● Exercise instructions
Quote the records below word for word, please, from the very first line through the one that contains "color: #0c4a6e ->", and nothing beyond it.

Stored entries
+===+
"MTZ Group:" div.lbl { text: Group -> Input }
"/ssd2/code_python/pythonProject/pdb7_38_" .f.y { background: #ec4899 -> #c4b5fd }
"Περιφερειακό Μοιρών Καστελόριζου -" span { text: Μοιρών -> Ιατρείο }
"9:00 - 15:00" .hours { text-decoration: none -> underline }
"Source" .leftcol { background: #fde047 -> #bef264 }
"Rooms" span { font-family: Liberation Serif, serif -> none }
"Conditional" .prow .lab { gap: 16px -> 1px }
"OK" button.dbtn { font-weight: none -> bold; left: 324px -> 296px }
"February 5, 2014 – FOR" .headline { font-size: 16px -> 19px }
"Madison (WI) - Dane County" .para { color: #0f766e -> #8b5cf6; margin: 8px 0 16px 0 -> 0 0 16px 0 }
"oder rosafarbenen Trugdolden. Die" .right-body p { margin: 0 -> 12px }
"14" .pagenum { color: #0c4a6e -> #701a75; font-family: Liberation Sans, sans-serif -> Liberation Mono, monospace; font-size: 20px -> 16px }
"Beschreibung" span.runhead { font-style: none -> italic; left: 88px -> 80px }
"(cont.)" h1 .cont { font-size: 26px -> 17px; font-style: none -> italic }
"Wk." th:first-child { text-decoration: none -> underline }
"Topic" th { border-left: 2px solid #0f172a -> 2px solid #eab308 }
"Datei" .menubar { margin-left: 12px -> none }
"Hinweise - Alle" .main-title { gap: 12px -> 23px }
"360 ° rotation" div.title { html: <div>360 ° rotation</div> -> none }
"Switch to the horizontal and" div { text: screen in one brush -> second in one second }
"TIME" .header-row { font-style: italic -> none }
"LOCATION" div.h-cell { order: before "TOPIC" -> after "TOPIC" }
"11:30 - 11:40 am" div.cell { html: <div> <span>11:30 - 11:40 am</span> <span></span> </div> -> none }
+===+
● Exercise answer
"MTZ Group:" div.lbl { text: Group -> Input }
"/ssd2/code_python/pythonProject/pdb7_38_" .f.y { background: #ec4899 -> #c4b5fd }
"Περιφερειακό Μοιρών Καστελόριζου -" span { text: Μοιρών -> Ιατρείο }
"9:00 - 15:00" .hours { text-decoration: none -> underline }
"Source" .leftcol { background: #fde047 -> #bef264 }
"Rooms" span { font-family: Liberation Serif, serif -> none }
"Conditional" .prow .lab { gap: 16px -> 1px }
"OK" button.dbtn { font-weight: none -> bold; left: 324px -> 296px }
"February 5, 2014 – FOR" .headline { font-size: 16px -> 19px }
"Madison (WI) - Dane County" .para { color: #0f766e -> #8b5cf6; margin: 8px 0 16px 0 -> 0 0 16px 0 }
"oder rosafarbenen Trugdolden. Die" .right-body p { margin: 0 -> 12px }
"14" .pagenum { color: #0c4a6e -> #701a75; font-family: Liberation Sans, sans-serif -> Liberation Mono, monospace; font-size: 20px -> 16px }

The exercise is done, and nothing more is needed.